Assuming that the names in the hat are properly and randomly mixed, each possible pair of names is equally likely to be chosen. So to work out the chance of a particular pair being chosen, we need to find the number of distinct pairs. There are \(\tbinom{12}{2} = 66\) possible pairs from among twelve individuals. So the chance of a particular one of these 66 pairs being chosen is equal to \(\dfrac{1}{66} \approx 0.015\).

In this process, the order of the names is regarded as unimportant. So it does not matter, in the successful pair, which of the two names is drawn first.

The general result is that, for a simple random sample of size \(n\) chosen from a finite population of size \(N\), the number of specific combinations is equal to the number of ways of choosing \(n\) units from \(N\), and this is equal to

\[ \dbinom{N}{n} = \dfrac{N!}{n!(N-n)!} = \dfrac{N \times (N-1) \times (N-2) \times \dots \times (N-n+2) \times (N-n+1)}{n \times (n-1) \times (n-2) \times \dots \times 2 \times 1}. \]
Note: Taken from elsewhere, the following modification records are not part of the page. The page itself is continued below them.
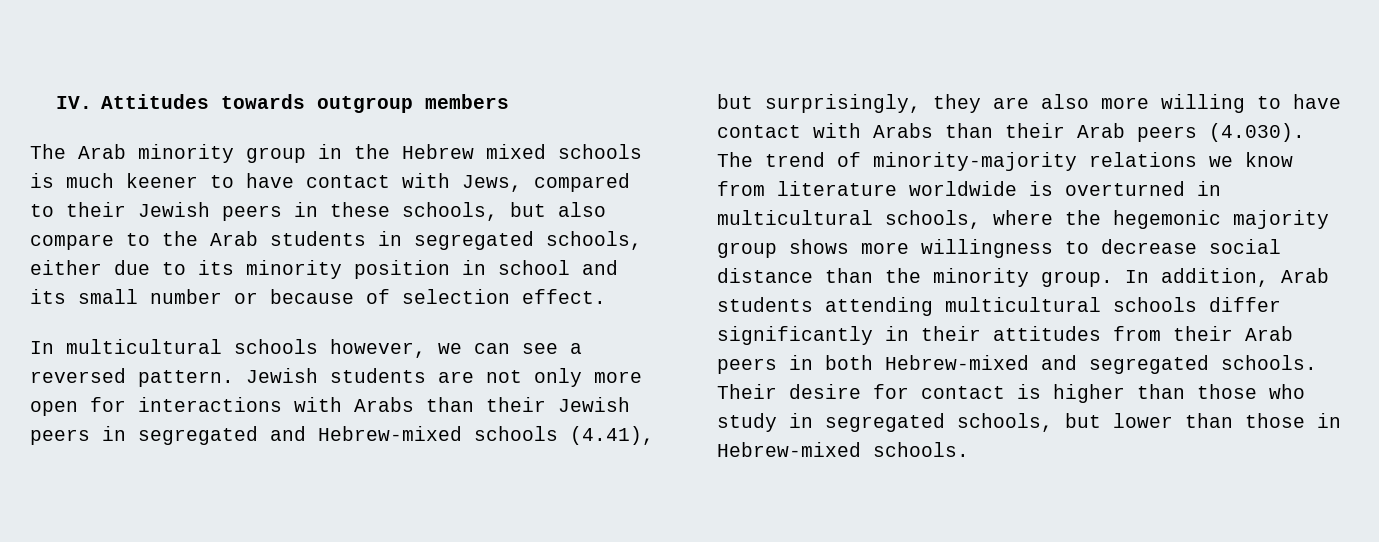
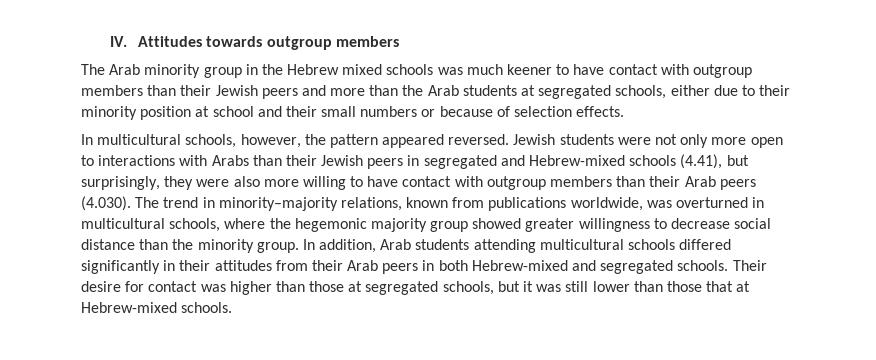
- The Arab minority group in the Hebrew mixed schools is much keener to have contact with Jews, compared to their Jewish peers in these schools, but also compare to the Arab students in segregated schools, either due to its minority position in school and its small number or because of selection effect.
+ The Arab minority group in the Hebrew mixed schools was much keener to have contact with outgroup members than their Jewish peers and more than the Arab students at segregated schools, either due to their minority position at school and their small numbers or because of selection effects.
- In multicultural schools however, we can see a reversed pattern.
+ In multicultural schools, however, the pattern appeared reversed.
- Jewish students are not only more open for interactions with Arabs than their Jewish peers in segregated and Hebrew-mixed schools (4.41), but surprisingly, they are also more willing to have contact with Arabs than their Arab peers (4.030). The trend of minority-majority relations we know from literature worldwide is overturned in multicultural schools, where the hegemonic majority group shows more willingness to decrease social distance than the minority group.
+ Jewish students were not only more open to interactions with Arabs than their Jewish peers in segregated and Hebrew-mixed schools (4.41), but surprisingly, they were also more willing to have contact with outgroup members than their Arab peers (4.030). The trend in minority–majority relations, known from publications worldwide, was overturned in multicultural schools, where the hegemonic majority group showed greater willingness to decrease social distance than the minority group.
- In addition, Arab students attending multicultural schools differ significantly in their attitudes from their Arab peers in both Hebrew-mixed and segregated schools.
+ In addition, Arab students attending multicultural schools differed significantly in their attitudes from their Arab peers in both Hebrew-mixed and segregated schools.
- Their desire for contact is higher than those who study in segregated schools, but lower than those in Hebrew-mixed schools.
+ Their desire for contact was higher than those at segregated schools, but it was still lower than those that at Hebrew-mixed schools.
For a simple random sample, all of these combinations are equally likely, so the probability of a specific combination is \(\dfrac{1}{\binom{N}{n}}\).

Example: Tattslotto

In the Saturday evening draw of Tattslotto, six winning balls are drawn at random from 45 balls numbered 1 to 45. There are 8 145 060 different ways of choosing six numbers from 45; that is, \(\tbinom{45}{6} = 8\ 145\ 060\). So the probability of any specific combination of six balls being chosen is \(\dfrac{1}{8\ 145\ 060}\).
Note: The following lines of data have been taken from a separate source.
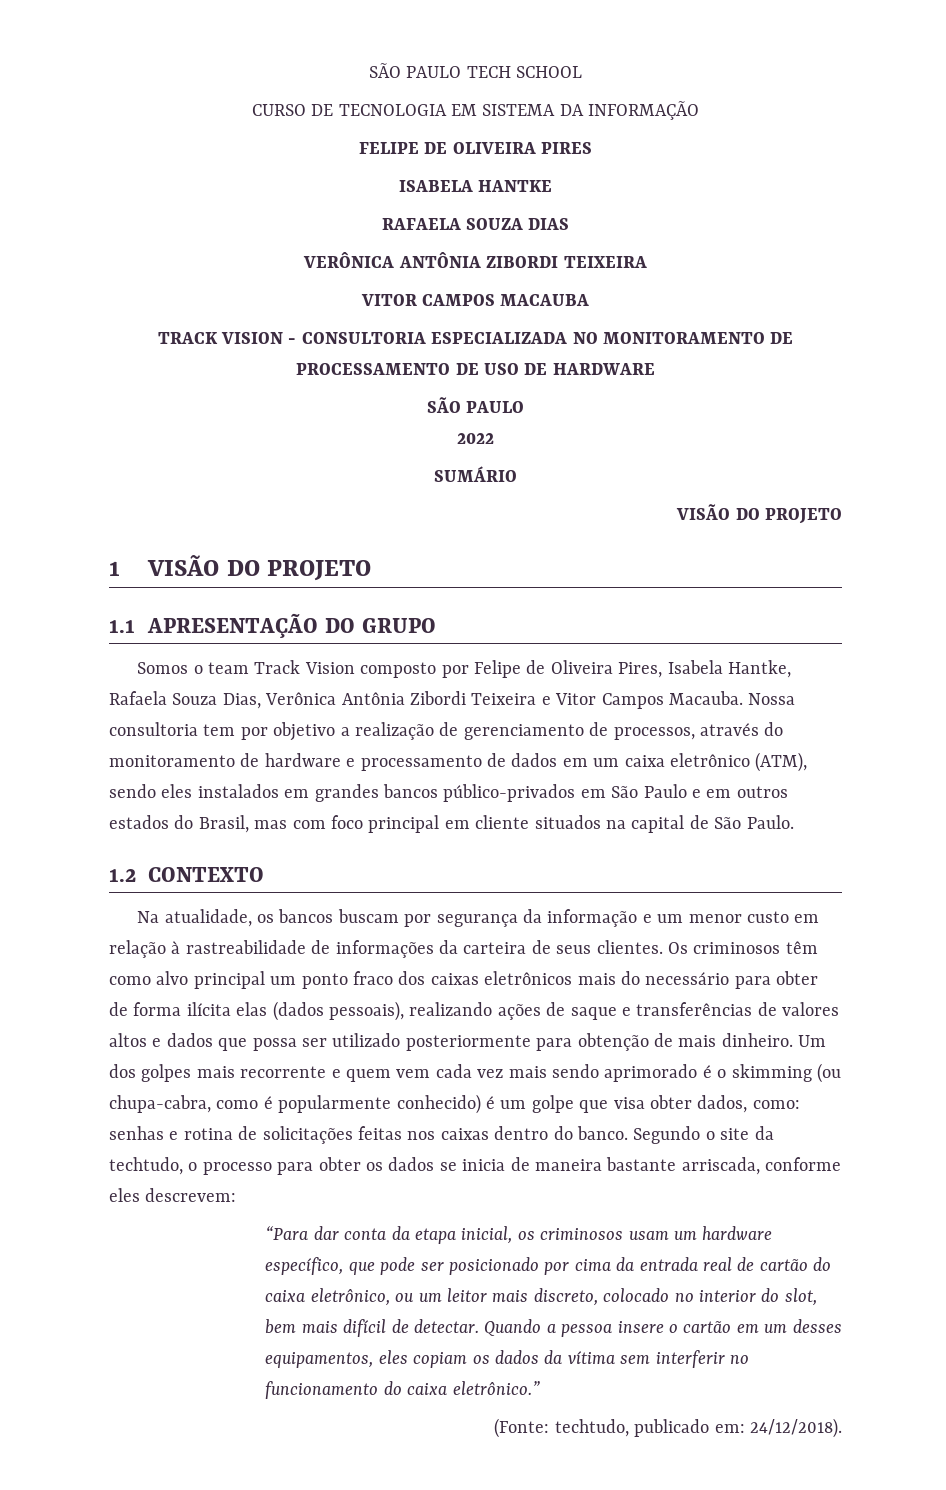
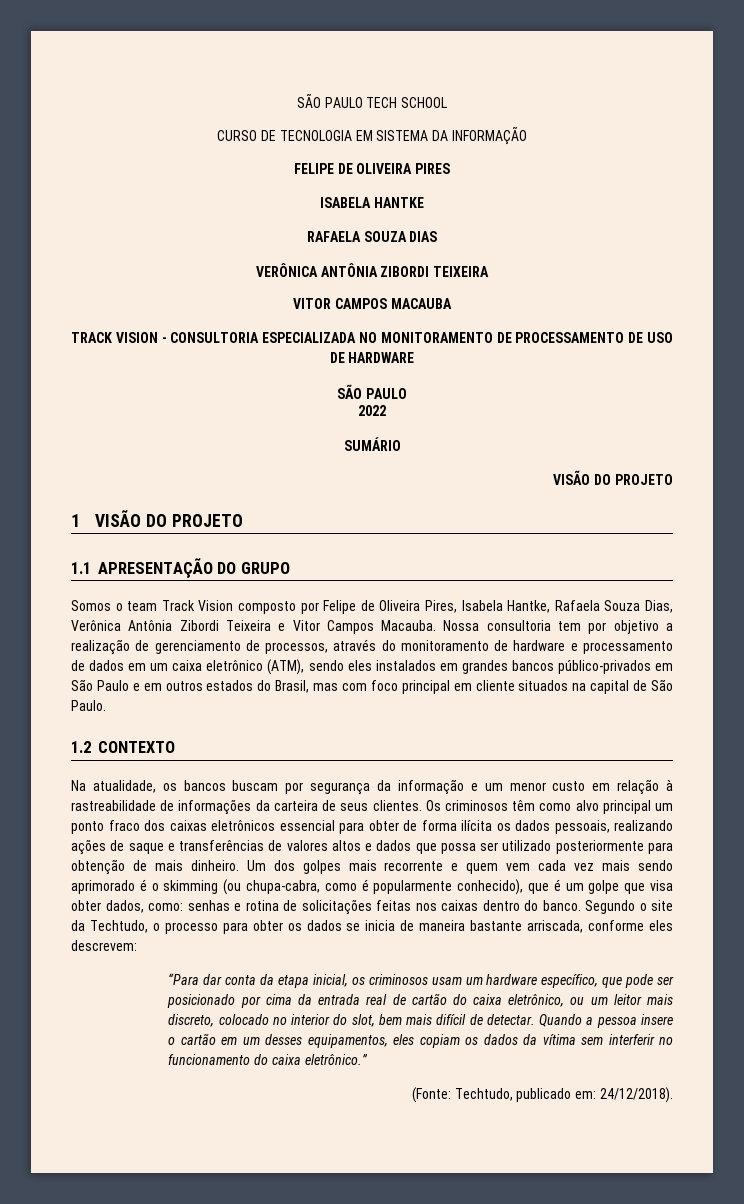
- Os criminosos têm como alvo principal um ponto fraco dos caixas eletrônicos mais do necessário para obter de forma ilícita elas (dados pessoais), realizando ações de saque e transferências de valores altos e dados que possa ser utilizado posteriormente para obtenção de mais dinheiro.
+ Os criminosos têm como alvo principal um ponto fraco dos caixas eletrônicos essencial para obter de forma ilícita os dados pessoais, realizando ações de saque e transferências de valores altos e dados que possa ser utilizado posteriormente para obtenção de mais dinheiro.
- Um dos golpes mais recorrente e quem vem cada vez mais sendo aprimorado é o skimming (ou chupa-cabra, como é popularmente conhecido) é um golpe que visa obter dados, como: senhas e rotina de solicitações feitas nos caixas dentro do banco.
+ Um dos golpes mais recorrente e quem vem cada vez mais sendo aprimorado é o skimming (ou chupa-cabra, como é popularmente conhecido), que é um golpe que visa obter dados, como: senhas e rotina de solicitações feitas nos caixas dentro do banco.
- Segundo o site da techtudo, o processo para obter os dados se inicia de maneira bastante arriscada, conforme eles descrevem:
+ Segundo o site da Techtudo, o processo para obter os dados se inicia de maneira bastante arriscada, conforme eles descrevem:
- (Fonte: techtudo, publicado em: 24/12/2018).
+ (Fonte: Techtudo, publicado em: 24/12/2018).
An equivalent way to derive the same probability is to think of the balls being chosen in sequence. Consider a specific choice of six balls, such as \(\{3, 4, 20, 37, 40, 45\}\). The probability that the first ball chosen is in this specific set is \(\dfrac{6}{45}\). The conditional probability that the second ball chosen is one of the remaining five balls in the set, given that the first ball chosen was in the set, is equal to \(\dfrac{5}{44}\), and so on. The conditional probability that the sixth ball chosen is in the set, given that the first five chosen were, is equal to \(\dfrac{1}{40}\). Putting all this together using the multiplication theorem (from the module Probability), we obtain the probability of the specific set being chosen:

\[ \Pr(\text{specific set is chosen}) = \dfrac{6}{45} \times \dfrac{5}{44} \times \dfrac{4}{43} \times \dfrac{3}{42} \times \dfrac{2}{41} \times \dfrac{1}{40} = \dfrac{1}{8\ 145\ 060}, \]

as before.

What kind of process is needed so that each possible combination has the same chance of selection? Each week we can watch the physical process that has been designed to try to ensure that a random sample of numbers is selected. The balls are numbered, but they need to be carefully calibrated in terms of their size, shape and weight. The balls are dropped into a transparent barrel and mixed by jets of air blowing into the barrel. After each ball is selected, jets of air mix the remaining balls again.
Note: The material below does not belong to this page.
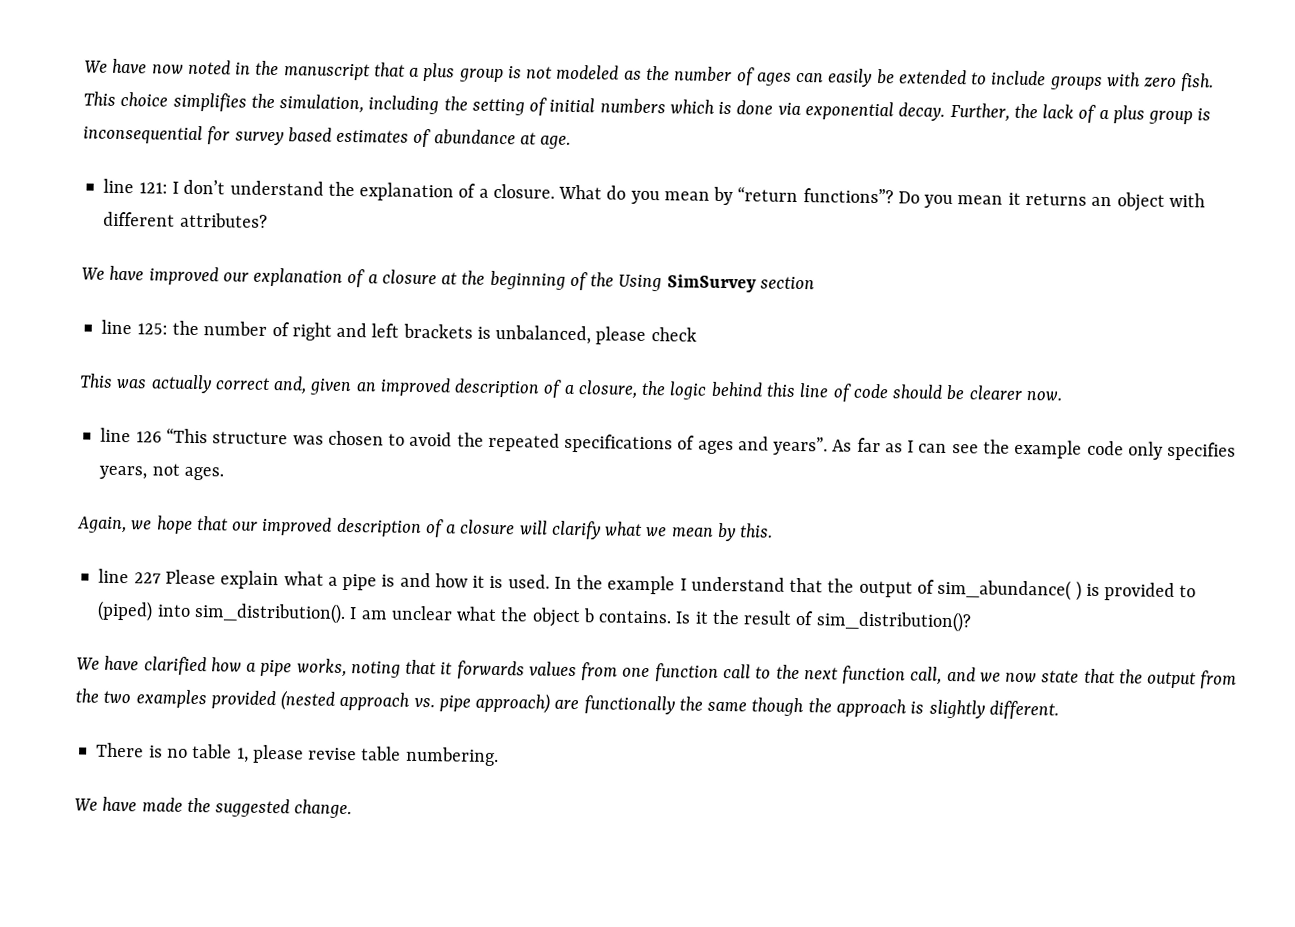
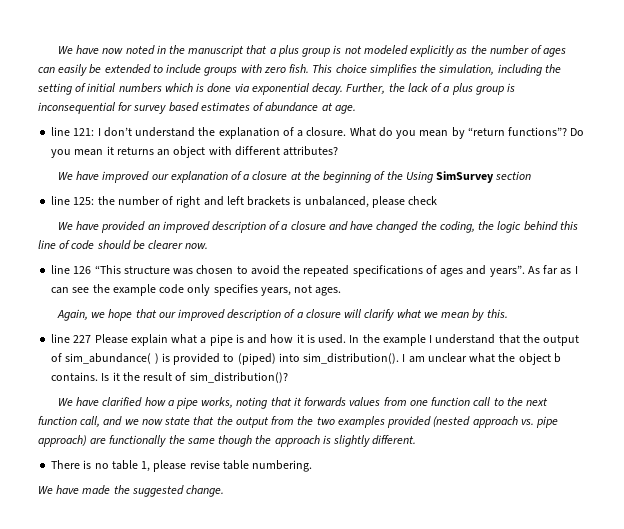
- We have now noted in the manuscript that a plus group is not modeled as the number of ages can easily be extended to include groups with zero fish.
+ We have now noted in the manuscript that a plus group is not modeled explicitly as the number of ages can easily be extended to include groups with zero fish.
- This was actually correct and, given an improved description of a closure, the logic behind this line of code should be clearer now.
+ We have provided an improved description of a closure and have changed the coding, the logic behind this line of code should be clearer now.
This process is to ensure sufficient random mixing of 45 balls so that every combination of six balls has the same probability of selection. This has the consequence that every ball in the barrel has the same chance of being selected.

The previous example illustrates an important property of random samples: what makes a sample random is how it is chosen, not what it consists of.

Exercise 1

Consider the mixing of the balls with jets of air in Tattslotto.

  1. Is the selection of the first ball alone a random sample?
  2. If six balls were selected with the initial mixing, but without the re-mixing after each ball was selected, would this be considered a random sample?
  3. What may be the purpose of the re-mixing after each ball is selected?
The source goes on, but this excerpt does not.